Information >>
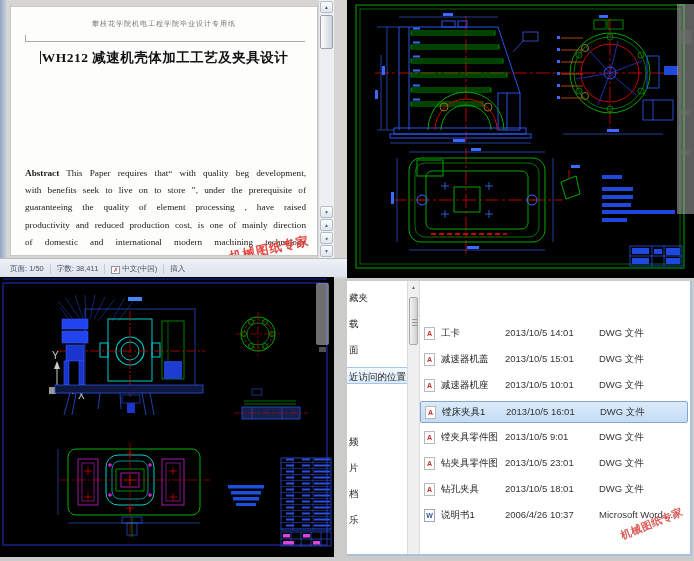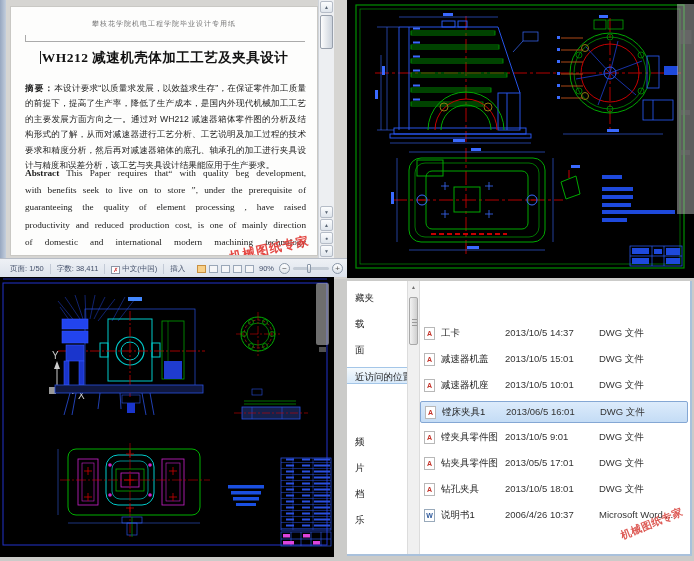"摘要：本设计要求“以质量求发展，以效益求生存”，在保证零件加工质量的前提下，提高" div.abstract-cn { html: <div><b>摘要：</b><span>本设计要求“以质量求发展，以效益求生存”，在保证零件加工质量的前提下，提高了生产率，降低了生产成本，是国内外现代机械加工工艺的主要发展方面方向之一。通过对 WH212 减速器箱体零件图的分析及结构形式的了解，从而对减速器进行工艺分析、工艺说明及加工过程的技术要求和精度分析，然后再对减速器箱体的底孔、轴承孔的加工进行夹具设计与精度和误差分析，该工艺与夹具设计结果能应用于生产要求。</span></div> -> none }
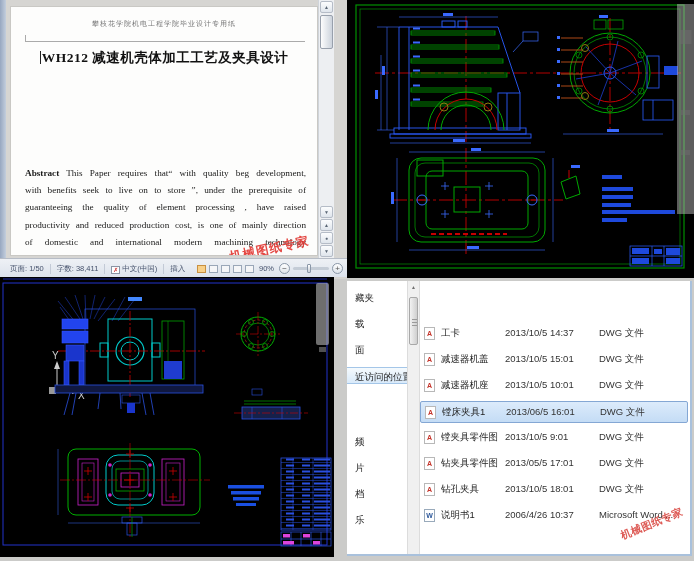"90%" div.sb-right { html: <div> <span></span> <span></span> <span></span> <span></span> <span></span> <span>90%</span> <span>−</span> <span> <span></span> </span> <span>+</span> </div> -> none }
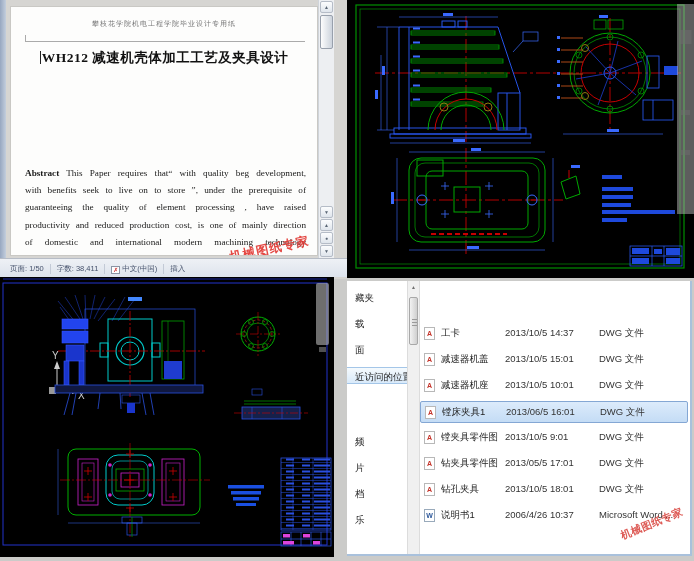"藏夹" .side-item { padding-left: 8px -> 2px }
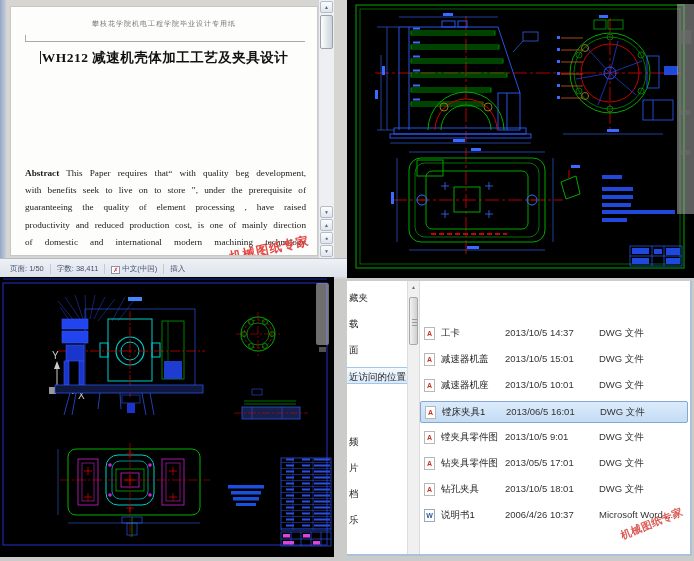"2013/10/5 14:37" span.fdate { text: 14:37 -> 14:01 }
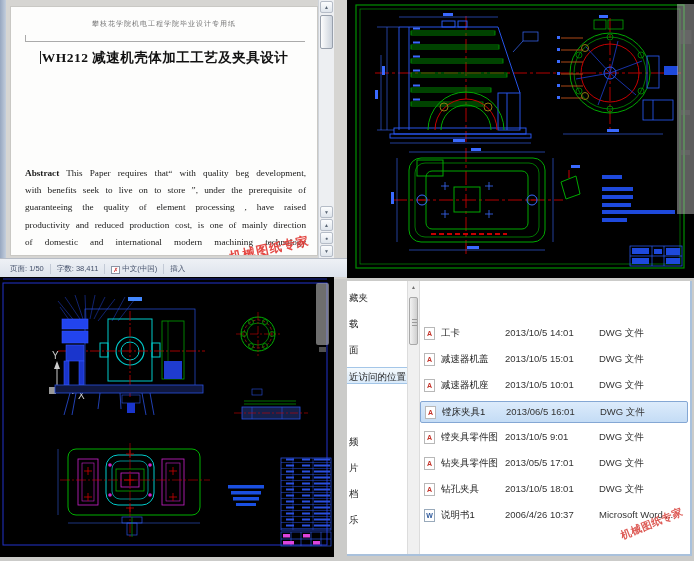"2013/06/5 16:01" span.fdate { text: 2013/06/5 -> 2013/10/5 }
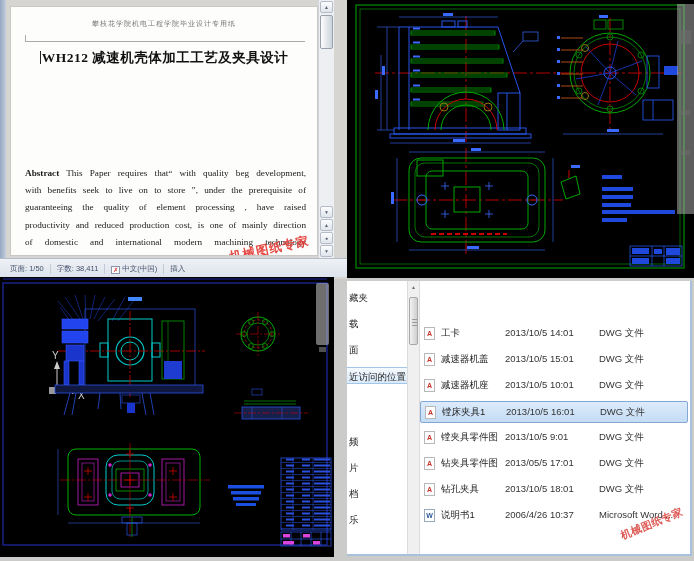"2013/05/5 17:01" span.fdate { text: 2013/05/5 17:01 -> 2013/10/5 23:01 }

* * *

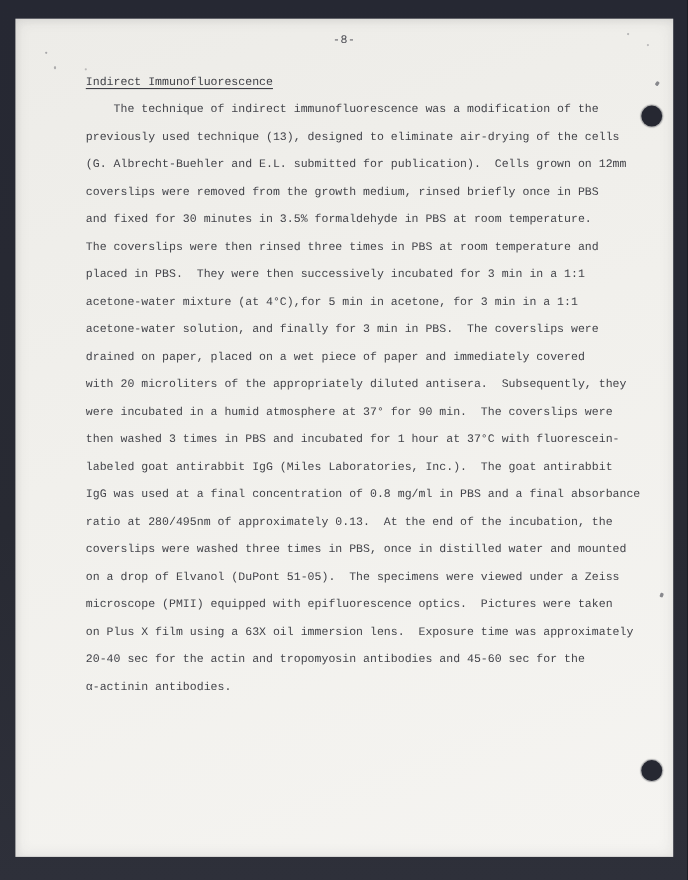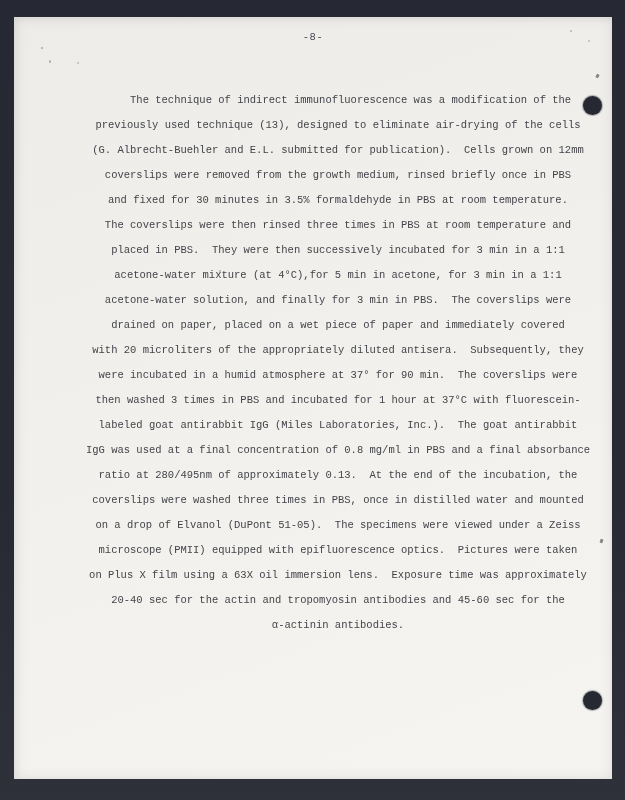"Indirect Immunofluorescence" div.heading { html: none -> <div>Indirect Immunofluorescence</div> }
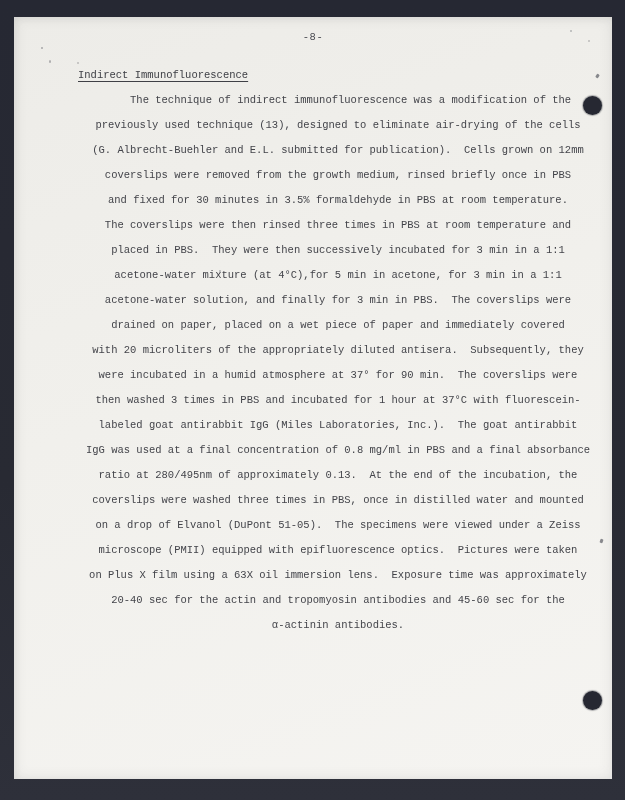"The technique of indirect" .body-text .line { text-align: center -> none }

* * *

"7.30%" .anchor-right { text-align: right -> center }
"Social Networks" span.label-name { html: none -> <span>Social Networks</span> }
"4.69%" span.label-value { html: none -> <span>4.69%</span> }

Work instructions >> Figure out how many lines of the data hold "label", and answer with the number only.

Solved exercise >> 2